§ **Web page revision data**
◆ ◆ ◆ ◆ ◆

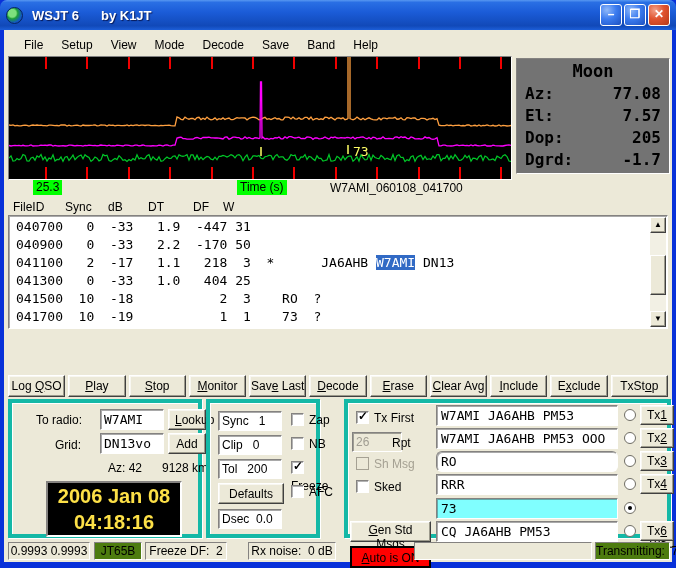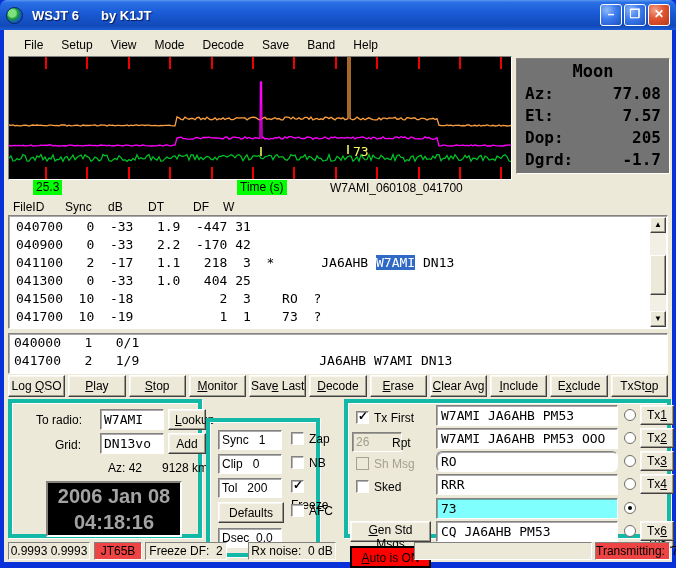"040900 0 -33 2.2 -170" span { text: 42 -> 50 }
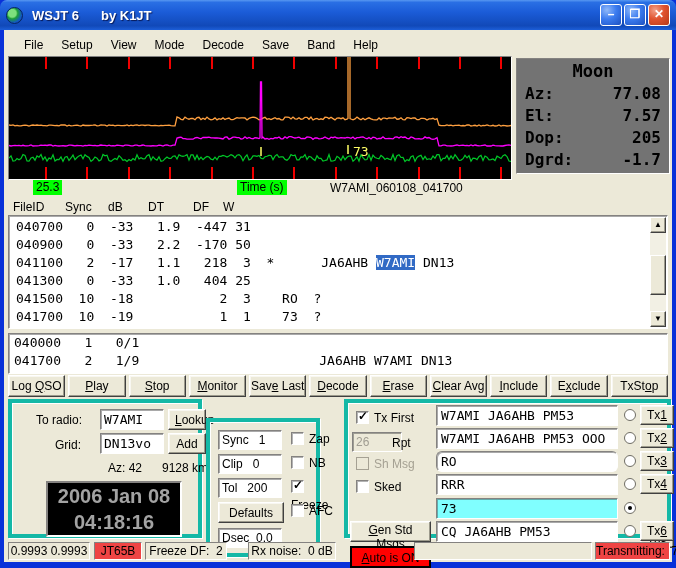"040000 1 0/1" div.sunken { html: <div> <div>040000 1 0/1</div> <div>041700 2 1/9 JA6AHB W7AMI DN13</div> </div> -> none }
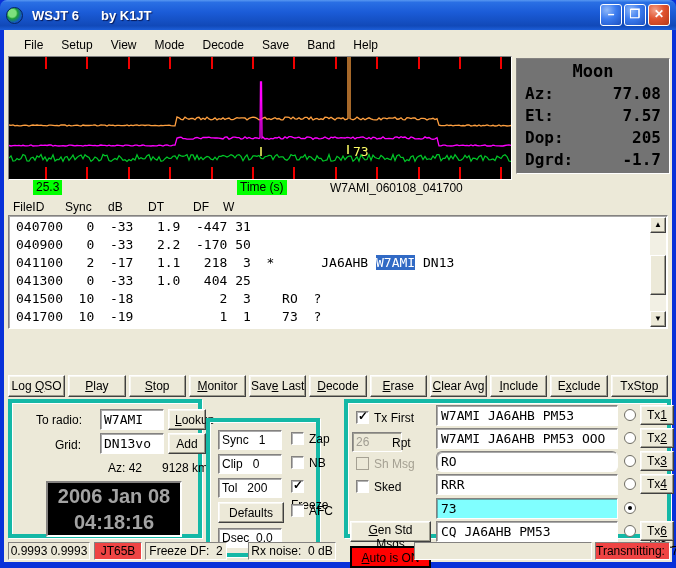"Sync 1" #grp-params { top: 388px -> 369px }
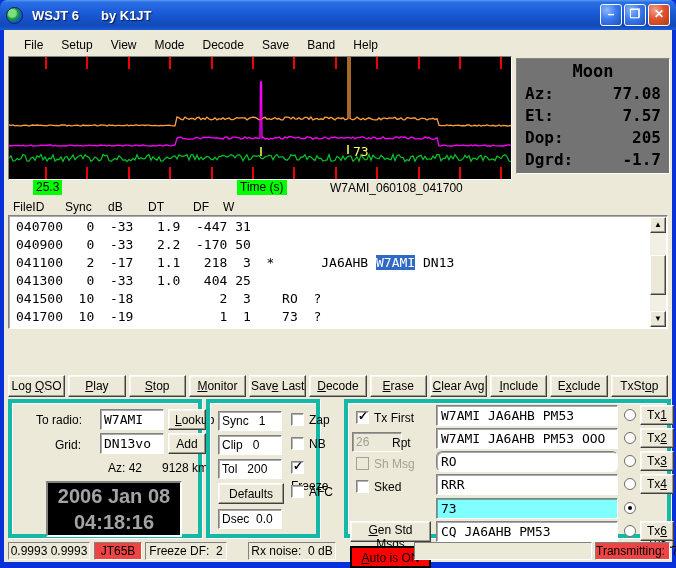"2006 Jan 08" #clock { color: #a3a3a3 -> #fde047 }
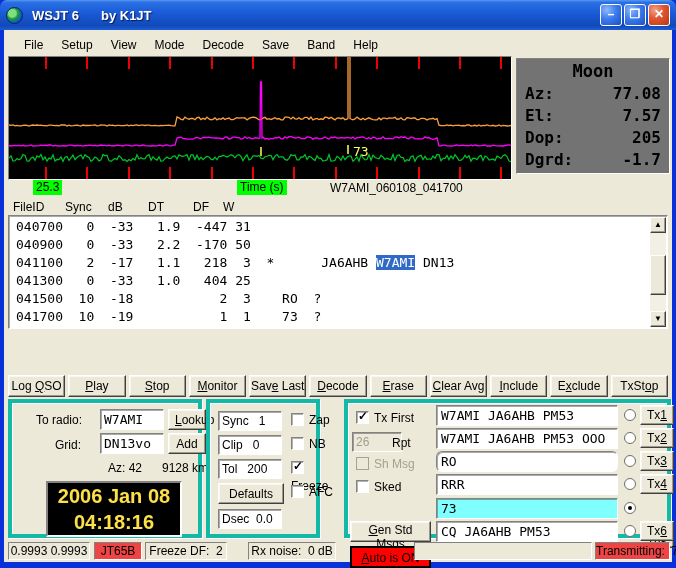"JT65B" .spanel.cyan { background: #ef4444 -> #4d7c0f }
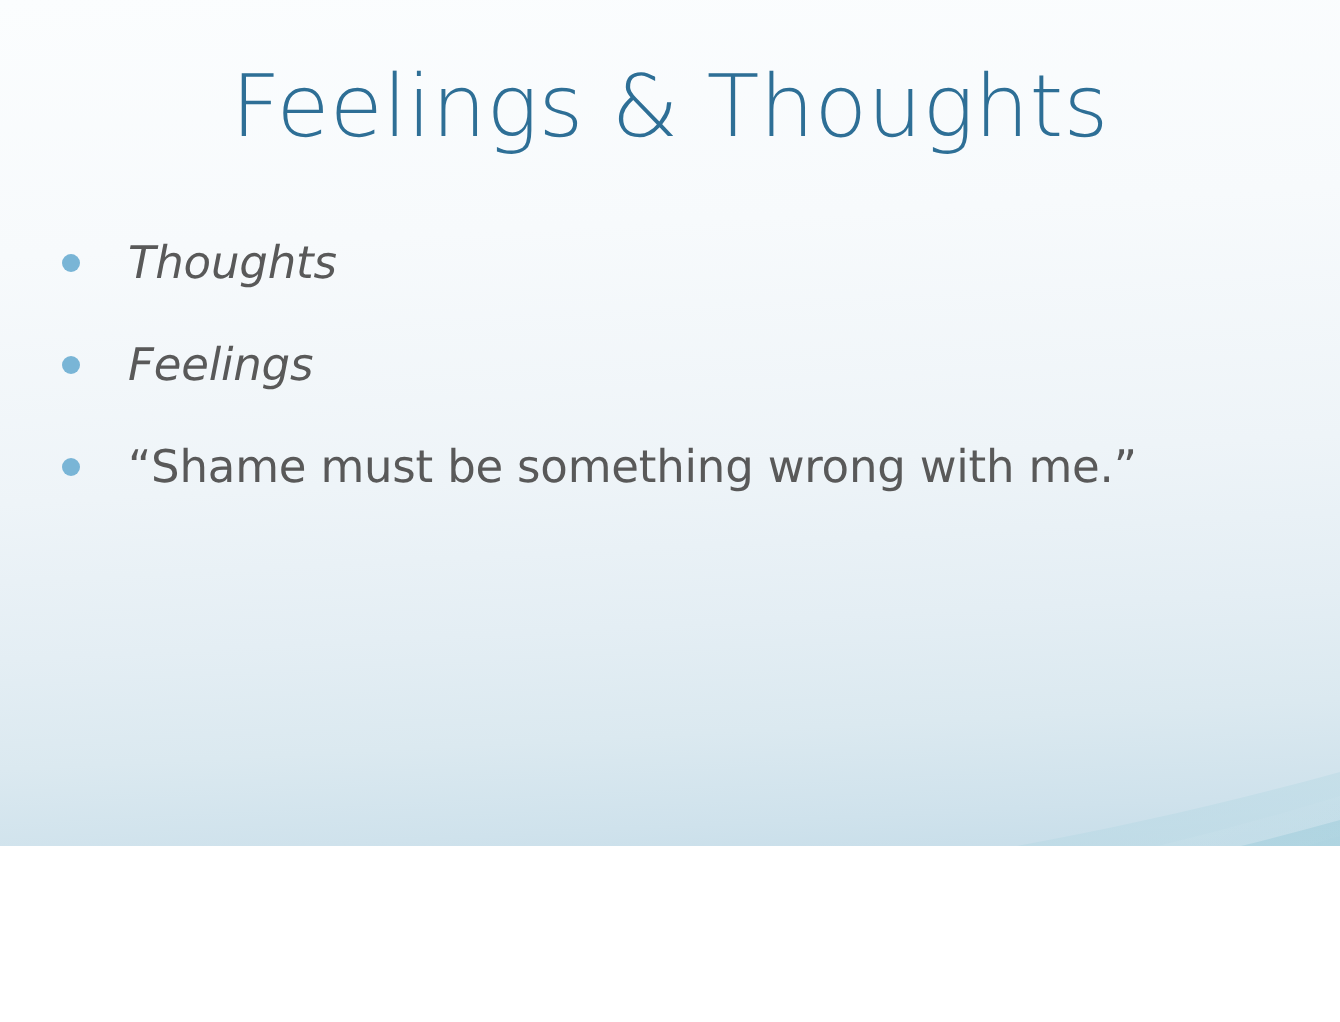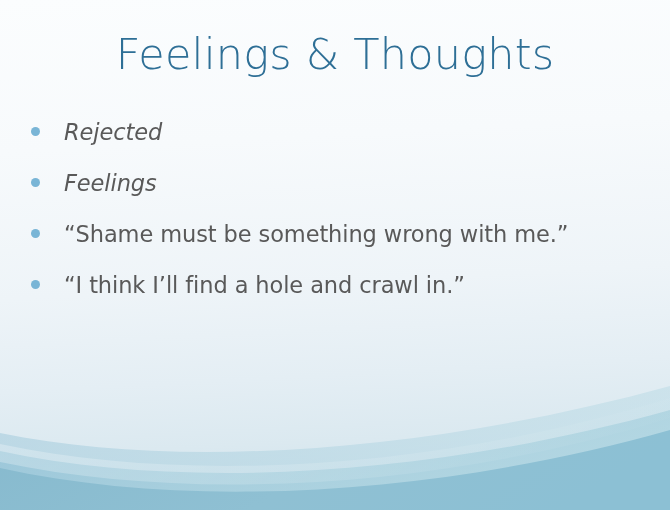"Feelings & Thoughts" #slide { height: 510px -> 423px }
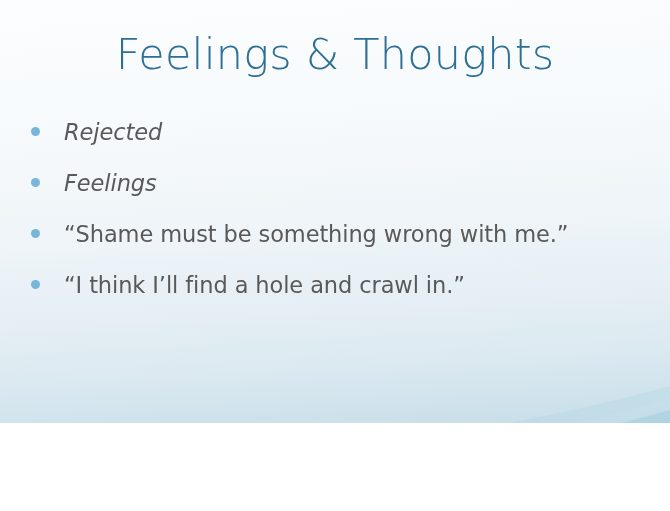"Rejected" span.bullet-text { text: Rejected -> Thoughts }
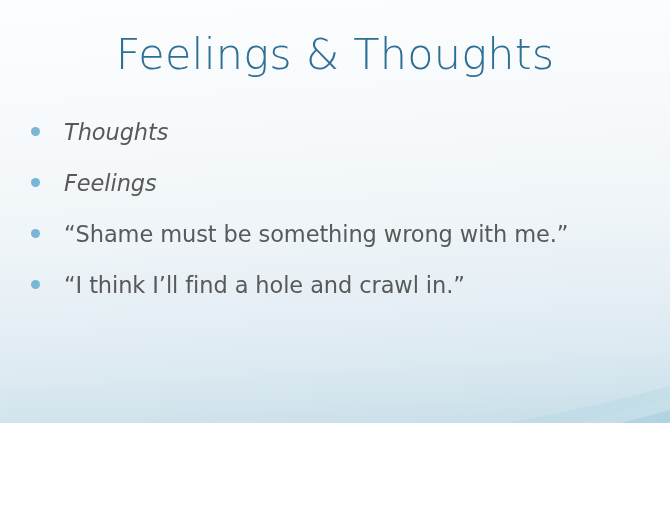"“I think I’ll find a" div.bullet-row { html: <div> <span> <span></span> </span> <span>“I think I’ll find a hole and crawl in.”</span> </div> -> none }
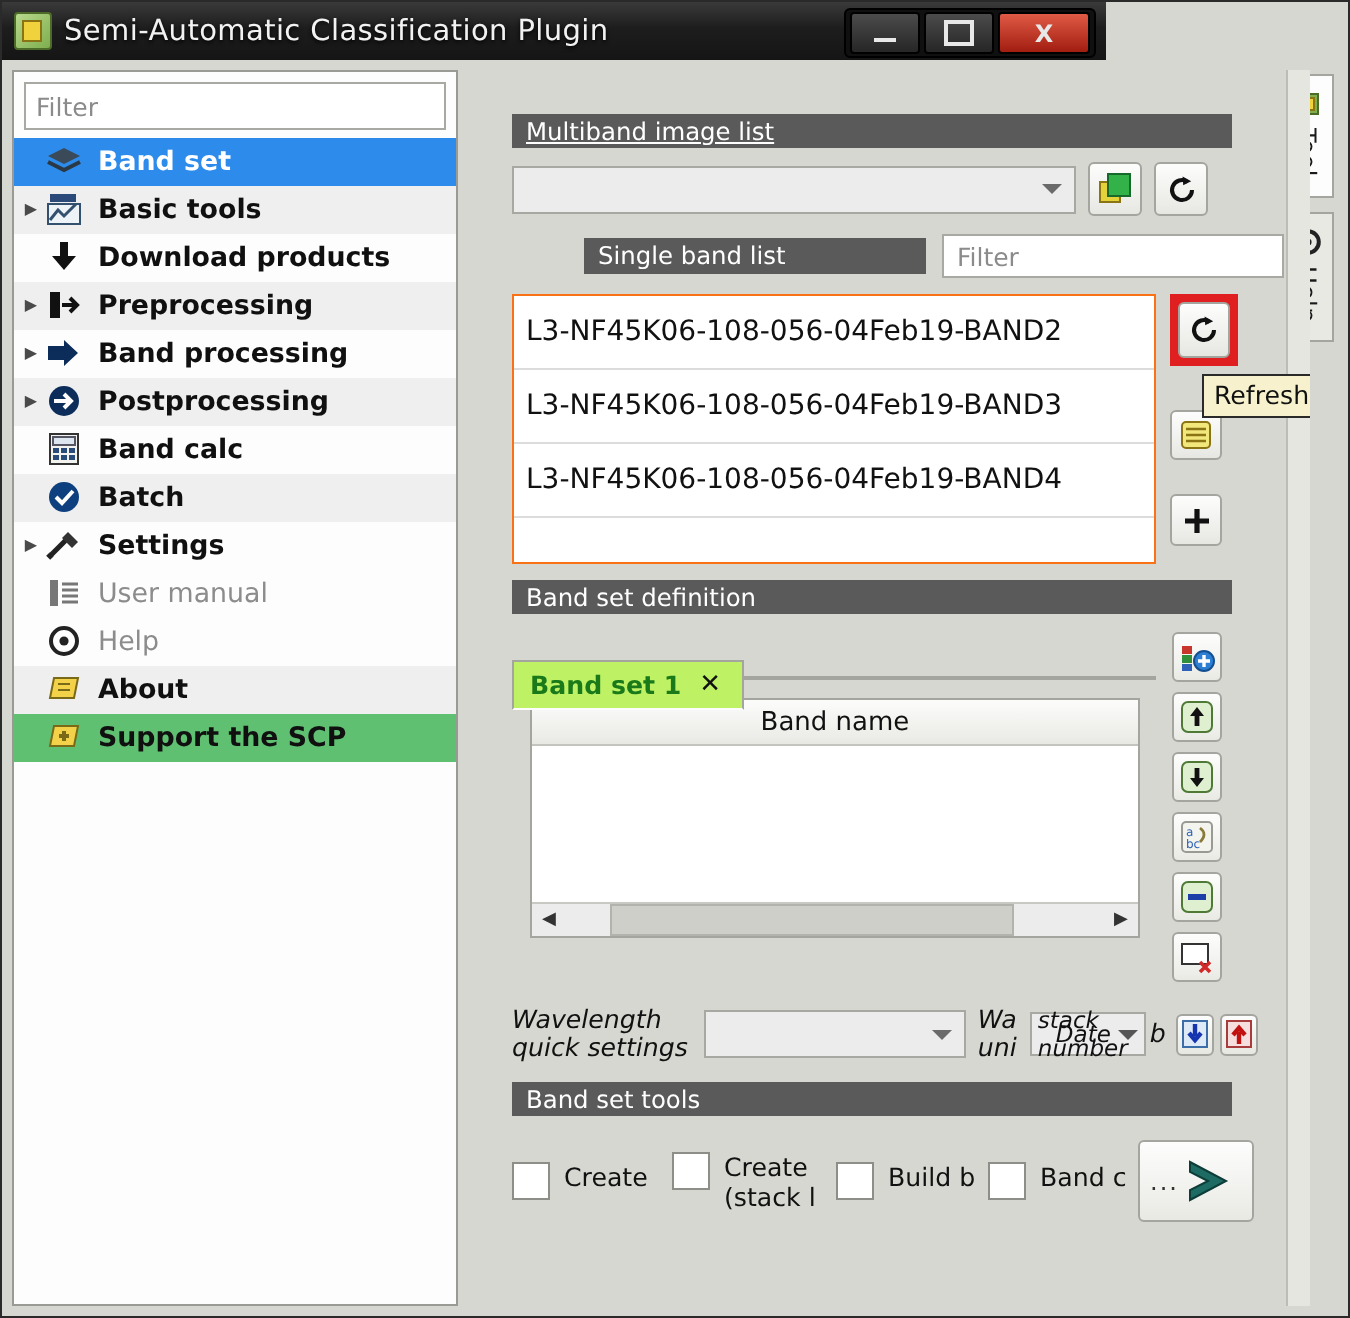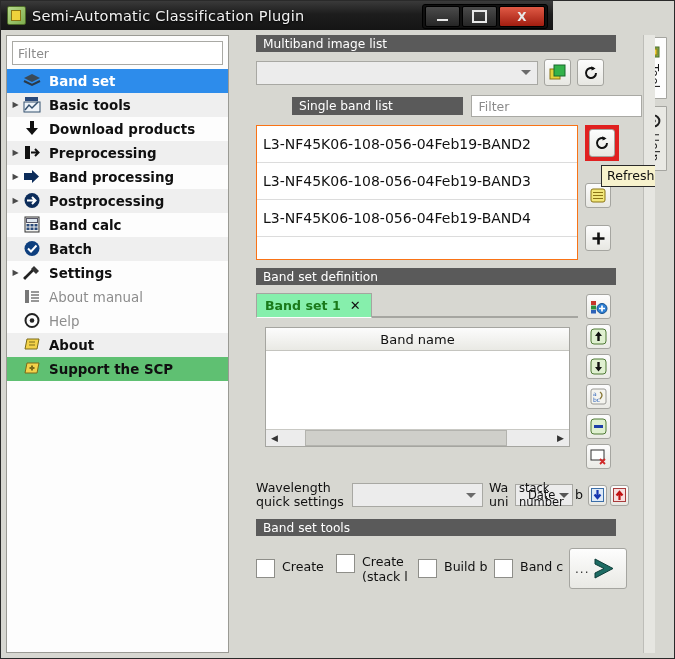"Multiband image list" div.grouphdr { margin-top: none -> 22px; text-decoration: none -> underline }
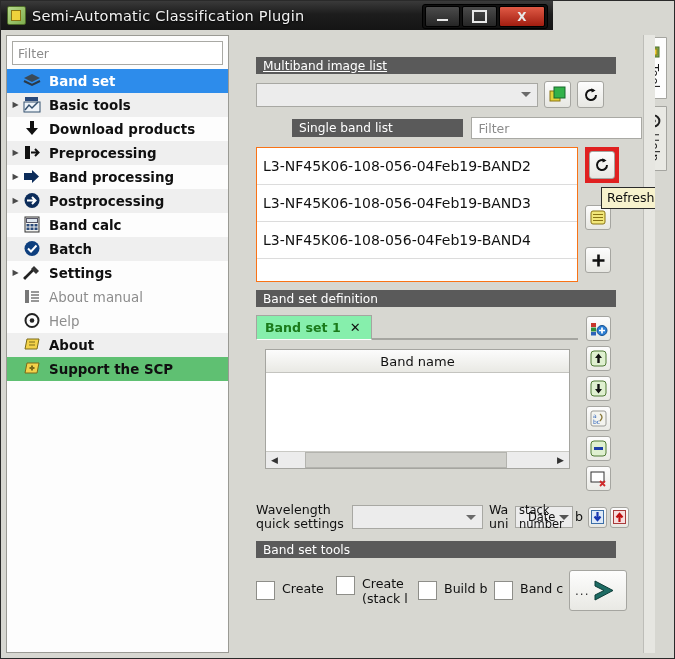"About manual" span.nlabel { text: About -> User }
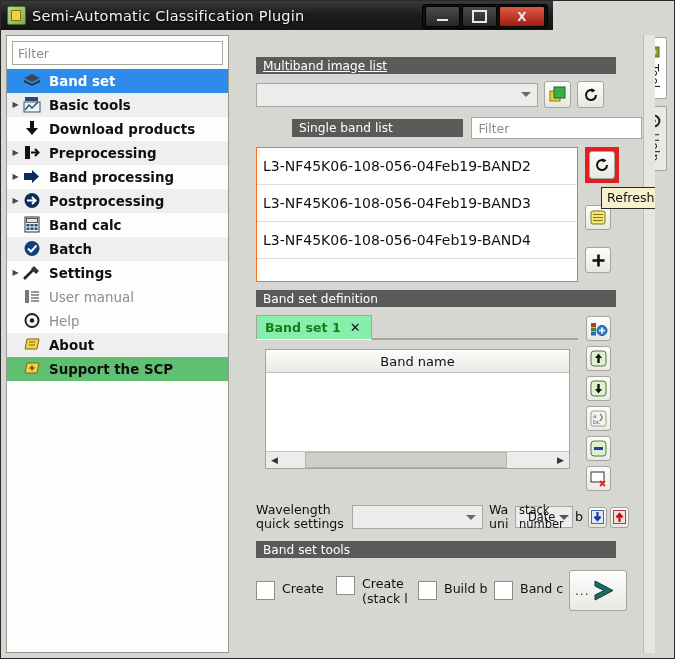"Band set 1" .tabactive { background: #86efac -> #bef264; top: 1px -> 16px }
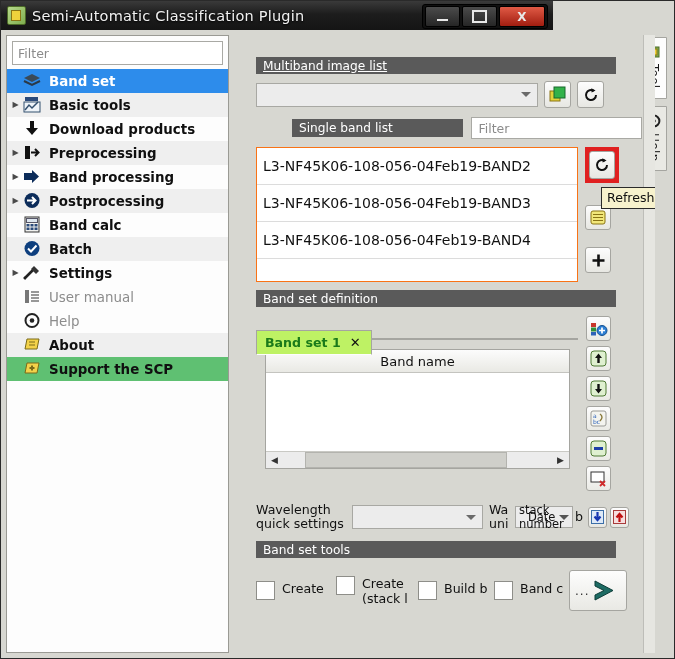"Wavelength" div.row { font-style: none -> italic }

◆ ◆ ◆ ◆ ◆

§ **Task**
What is needed is the data above, retyped exactly, with every picture left out.

§ **Problem solution**
"040900 0 -33 2.2 -170" span { text: 42 -> 50 }
"040000 1 0/1" div.sunken { html: <div> <div>040000 1 0/1</div> <div>041700 2 1/9 JA6AHB W7AMI DN13</div> </div> -> none }
"Sync 1" #grp-params { top: 388px -> 369px }
"2006 Jan 08" #clock { color: #a3a3a3 -> #fde047 }
"JT65B" .spanel.cyan { background: #ef4444 -> #4d7c0f }
"Feelings & Thoughts" #slide { height: 510px -> 423px }
"Rejected" span.bullet-text { text: Rejected -> Thoughts }
"“I think I’ll find a" div.bullet-row { html: <div> <span> <span></span> </span> <span>“I think I’ll find a hole and crawl in.”</span> </div> -> none }
"Multiband image list" div.grouphdr { margin-top: none -> 22px; text-decoration: none -> underline }
"About manual" span.nlabel { text: About -> User }
"Band set 1" .tabactive { background: #86efac -> #bef264; top: 1px -> 16px }
"Wavelength" div.row { font-style: none -> italic }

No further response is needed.